(Structured diff data)
= = =

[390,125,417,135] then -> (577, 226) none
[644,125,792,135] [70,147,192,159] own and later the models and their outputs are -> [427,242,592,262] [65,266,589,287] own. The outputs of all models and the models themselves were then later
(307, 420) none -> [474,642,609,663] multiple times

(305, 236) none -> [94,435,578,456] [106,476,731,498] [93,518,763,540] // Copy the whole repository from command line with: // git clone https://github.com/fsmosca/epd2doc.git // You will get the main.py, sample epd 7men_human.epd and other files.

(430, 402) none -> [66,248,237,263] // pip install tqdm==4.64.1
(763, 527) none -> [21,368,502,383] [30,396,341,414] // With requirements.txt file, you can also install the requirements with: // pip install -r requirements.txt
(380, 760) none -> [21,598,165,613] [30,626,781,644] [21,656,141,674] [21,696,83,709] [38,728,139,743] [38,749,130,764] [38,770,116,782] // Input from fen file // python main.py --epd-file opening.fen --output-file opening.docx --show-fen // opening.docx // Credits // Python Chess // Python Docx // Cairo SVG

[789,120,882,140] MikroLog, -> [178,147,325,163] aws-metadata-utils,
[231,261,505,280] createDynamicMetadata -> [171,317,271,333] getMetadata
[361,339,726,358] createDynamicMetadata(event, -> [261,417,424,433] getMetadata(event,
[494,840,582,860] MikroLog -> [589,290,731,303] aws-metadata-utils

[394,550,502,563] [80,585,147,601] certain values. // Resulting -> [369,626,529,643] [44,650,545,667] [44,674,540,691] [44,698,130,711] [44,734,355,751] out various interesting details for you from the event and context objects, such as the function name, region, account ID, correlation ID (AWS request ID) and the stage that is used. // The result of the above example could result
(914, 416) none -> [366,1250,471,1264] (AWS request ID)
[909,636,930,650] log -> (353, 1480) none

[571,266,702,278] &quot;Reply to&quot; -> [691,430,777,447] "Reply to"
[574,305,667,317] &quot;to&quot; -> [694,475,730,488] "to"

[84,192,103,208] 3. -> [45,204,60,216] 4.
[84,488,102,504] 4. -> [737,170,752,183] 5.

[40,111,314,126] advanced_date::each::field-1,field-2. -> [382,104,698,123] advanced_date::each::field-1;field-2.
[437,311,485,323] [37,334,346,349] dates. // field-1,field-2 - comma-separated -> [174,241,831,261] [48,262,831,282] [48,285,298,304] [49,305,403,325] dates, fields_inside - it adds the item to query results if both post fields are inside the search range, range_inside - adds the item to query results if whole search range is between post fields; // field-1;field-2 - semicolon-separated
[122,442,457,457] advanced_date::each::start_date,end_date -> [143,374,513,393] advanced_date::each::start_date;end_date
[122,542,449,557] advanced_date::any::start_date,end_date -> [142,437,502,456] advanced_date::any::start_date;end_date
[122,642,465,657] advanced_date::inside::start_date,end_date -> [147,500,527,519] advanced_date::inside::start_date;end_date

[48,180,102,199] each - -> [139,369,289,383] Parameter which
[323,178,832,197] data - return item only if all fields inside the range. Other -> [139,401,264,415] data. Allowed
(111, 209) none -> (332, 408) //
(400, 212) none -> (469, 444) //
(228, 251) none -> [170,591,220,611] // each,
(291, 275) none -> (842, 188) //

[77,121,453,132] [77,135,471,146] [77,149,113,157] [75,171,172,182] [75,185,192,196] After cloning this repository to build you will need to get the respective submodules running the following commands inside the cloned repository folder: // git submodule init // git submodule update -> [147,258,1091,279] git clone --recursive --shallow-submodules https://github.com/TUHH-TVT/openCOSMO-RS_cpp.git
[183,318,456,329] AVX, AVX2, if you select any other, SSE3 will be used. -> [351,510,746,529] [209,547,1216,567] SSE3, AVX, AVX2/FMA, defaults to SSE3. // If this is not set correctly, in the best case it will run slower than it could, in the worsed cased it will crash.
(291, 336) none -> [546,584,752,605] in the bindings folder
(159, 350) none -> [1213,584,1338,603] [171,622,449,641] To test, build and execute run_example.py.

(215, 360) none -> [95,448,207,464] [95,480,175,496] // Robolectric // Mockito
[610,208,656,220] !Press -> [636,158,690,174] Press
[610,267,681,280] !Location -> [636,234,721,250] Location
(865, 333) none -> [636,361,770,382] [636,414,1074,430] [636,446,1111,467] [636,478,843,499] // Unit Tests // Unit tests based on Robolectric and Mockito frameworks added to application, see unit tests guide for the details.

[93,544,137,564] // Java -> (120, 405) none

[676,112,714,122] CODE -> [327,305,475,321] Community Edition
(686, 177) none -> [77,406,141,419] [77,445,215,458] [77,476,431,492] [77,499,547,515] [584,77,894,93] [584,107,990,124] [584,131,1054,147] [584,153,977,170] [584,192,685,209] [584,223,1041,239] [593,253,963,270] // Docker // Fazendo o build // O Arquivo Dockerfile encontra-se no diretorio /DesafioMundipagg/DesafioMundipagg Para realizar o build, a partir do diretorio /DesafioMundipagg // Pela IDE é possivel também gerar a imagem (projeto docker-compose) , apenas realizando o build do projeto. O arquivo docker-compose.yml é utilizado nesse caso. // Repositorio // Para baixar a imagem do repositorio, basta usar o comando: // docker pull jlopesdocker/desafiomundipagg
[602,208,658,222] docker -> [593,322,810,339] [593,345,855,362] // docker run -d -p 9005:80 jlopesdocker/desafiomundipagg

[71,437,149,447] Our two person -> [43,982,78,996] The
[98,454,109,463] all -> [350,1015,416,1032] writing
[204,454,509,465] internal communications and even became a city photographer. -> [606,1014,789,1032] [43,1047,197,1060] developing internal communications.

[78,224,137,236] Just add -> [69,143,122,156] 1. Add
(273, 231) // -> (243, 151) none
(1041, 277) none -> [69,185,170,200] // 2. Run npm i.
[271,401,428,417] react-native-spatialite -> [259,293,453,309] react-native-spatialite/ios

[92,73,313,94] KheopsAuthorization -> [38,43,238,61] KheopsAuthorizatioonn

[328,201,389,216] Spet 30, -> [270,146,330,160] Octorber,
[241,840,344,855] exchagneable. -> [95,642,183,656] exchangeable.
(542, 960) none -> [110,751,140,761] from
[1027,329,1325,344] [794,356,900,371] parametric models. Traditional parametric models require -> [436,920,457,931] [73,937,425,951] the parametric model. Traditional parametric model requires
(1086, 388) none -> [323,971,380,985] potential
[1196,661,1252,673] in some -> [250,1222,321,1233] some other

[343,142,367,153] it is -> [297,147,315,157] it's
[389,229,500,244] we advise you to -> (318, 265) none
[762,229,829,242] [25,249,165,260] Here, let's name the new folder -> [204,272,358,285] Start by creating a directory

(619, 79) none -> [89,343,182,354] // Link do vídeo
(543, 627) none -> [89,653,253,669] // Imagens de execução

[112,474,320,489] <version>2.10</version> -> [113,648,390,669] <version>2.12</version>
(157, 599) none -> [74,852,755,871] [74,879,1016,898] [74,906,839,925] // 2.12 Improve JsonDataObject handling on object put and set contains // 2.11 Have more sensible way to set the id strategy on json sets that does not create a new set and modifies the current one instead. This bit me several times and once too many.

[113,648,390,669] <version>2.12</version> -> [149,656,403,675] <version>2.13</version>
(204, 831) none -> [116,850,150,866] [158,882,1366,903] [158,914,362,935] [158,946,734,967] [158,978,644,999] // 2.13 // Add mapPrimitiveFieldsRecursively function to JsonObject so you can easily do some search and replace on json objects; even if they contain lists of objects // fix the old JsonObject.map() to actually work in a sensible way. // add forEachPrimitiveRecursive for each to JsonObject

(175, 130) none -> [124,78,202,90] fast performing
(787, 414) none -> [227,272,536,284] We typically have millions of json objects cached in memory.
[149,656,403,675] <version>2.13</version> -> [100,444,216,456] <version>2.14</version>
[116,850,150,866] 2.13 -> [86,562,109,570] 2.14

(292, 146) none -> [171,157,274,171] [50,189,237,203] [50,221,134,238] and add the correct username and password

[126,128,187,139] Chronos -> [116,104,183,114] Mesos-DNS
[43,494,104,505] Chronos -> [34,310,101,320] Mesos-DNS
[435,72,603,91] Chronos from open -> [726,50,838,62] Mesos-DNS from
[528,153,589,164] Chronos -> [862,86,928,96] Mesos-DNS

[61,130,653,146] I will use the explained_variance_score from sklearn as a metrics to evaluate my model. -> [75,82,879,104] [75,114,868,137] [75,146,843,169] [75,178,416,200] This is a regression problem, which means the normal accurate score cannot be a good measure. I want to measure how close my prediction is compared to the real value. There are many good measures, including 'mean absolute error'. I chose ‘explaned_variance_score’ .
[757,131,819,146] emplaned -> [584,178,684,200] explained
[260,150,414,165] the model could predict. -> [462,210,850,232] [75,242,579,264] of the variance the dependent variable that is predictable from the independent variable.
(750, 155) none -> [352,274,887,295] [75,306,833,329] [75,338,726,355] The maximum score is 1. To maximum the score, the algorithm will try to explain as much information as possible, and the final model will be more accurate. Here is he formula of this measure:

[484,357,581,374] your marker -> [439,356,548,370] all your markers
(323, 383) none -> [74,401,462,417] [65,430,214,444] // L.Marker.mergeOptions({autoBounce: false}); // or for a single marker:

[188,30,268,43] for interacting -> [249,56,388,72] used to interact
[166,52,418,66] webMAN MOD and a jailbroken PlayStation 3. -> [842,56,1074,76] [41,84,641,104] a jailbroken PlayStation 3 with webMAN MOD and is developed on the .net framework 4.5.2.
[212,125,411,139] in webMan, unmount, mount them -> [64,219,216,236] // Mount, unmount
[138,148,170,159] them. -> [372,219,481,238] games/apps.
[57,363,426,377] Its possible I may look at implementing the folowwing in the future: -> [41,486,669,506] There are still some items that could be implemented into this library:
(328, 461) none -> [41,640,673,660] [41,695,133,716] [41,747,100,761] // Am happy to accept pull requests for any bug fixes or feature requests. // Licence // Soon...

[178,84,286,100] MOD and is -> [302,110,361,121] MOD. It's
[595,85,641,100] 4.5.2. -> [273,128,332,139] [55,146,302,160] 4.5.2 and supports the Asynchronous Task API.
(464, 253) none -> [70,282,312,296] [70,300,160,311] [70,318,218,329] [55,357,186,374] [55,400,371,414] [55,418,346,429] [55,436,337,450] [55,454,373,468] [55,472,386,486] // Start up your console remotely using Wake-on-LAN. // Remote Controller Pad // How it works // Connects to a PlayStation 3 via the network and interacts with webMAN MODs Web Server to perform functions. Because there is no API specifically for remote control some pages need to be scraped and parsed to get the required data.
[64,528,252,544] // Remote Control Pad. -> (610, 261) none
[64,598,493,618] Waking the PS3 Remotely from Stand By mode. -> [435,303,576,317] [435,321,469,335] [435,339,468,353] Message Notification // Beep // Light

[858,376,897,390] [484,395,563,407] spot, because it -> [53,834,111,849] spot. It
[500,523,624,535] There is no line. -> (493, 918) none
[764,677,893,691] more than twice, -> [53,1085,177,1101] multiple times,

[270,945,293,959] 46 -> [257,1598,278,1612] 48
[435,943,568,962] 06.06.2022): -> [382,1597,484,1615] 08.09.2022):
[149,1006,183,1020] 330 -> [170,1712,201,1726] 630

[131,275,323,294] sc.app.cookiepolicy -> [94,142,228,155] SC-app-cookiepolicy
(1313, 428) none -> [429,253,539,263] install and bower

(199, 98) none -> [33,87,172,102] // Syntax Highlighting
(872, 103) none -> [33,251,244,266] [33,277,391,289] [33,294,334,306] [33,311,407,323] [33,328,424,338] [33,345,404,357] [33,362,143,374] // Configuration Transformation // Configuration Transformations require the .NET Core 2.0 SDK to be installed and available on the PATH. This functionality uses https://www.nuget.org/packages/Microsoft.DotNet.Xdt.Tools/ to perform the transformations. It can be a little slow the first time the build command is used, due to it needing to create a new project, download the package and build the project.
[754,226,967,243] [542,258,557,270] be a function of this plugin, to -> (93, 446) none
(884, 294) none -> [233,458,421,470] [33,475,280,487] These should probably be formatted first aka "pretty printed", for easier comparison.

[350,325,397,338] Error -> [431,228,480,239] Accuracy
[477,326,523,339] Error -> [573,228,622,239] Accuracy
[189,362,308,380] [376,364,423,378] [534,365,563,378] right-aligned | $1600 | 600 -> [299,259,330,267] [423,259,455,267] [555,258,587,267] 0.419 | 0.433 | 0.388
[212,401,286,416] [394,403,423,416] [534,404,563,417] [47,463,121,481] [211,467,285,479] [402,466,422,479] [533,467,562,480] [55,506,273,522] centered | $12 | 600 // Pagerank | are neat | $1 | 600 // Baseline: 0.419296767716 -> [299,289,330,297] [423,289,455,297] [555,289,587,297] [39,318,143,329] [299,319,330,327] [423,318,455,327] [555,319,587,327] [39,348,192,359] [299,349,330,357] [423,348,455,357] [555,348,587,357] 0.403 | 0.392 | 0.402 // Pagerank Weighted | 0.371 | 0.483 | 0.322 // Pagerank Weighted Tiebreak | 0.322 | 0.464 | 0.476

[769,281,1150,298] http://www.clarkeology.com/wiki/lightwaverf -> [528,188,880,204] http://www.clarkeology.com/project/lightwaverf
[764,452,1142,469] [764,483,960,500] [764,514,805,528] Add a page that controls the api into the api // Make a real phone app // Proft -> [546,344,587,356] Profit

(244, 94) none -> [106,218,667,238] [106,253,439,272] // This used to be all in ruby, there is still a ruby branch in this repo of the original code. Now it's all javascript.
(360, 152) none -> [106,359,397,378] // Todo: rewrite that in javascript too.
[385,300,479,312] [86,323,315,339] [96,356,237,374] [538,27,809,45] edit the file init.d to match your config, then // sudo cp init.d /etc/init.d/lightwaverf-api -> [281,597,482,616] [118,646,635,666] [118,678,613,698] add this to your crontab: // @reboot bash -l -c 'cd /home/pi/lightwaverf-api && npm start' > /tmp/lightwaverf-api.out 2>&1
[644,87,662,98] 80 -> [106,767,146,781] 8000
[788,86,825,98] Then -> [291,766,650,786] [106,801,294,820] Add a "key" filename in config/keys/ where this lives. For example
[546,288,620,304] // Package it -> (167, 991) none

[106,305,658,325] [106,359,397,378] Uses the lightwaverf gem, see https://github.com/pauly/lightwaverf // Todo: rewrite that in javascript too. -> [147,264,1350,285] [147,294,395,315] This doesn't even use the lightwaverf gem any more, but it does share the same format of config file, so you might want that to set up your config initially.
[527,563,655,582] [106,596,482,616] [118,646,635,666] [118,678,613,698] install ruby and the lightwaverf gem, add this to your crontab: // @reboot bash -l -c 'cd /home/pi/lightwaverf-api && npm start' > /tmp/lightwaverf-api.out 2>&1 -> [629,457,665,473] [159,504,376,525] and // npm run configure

= = =

Prompt: Taking the entries above, restate exactly those lines that fall between the line with "(865, 333) none" and the line with "[676,112,714,122] CODE ->", keeping both of those lines too.

Output of the task:
(865, 333) none -> [636,361,770,382] [636,414,1074,430] [636,446,1111,467] [636,478,843,499] // Unit Tests // Unit tests based on Robolectric and Mockito frameworks added to application, see unit tests guide for the details.

[93,544,137,564] // Java -> (120, 405) none

[676,112,714,122] CODE -> [327,305,475,321] Community Edition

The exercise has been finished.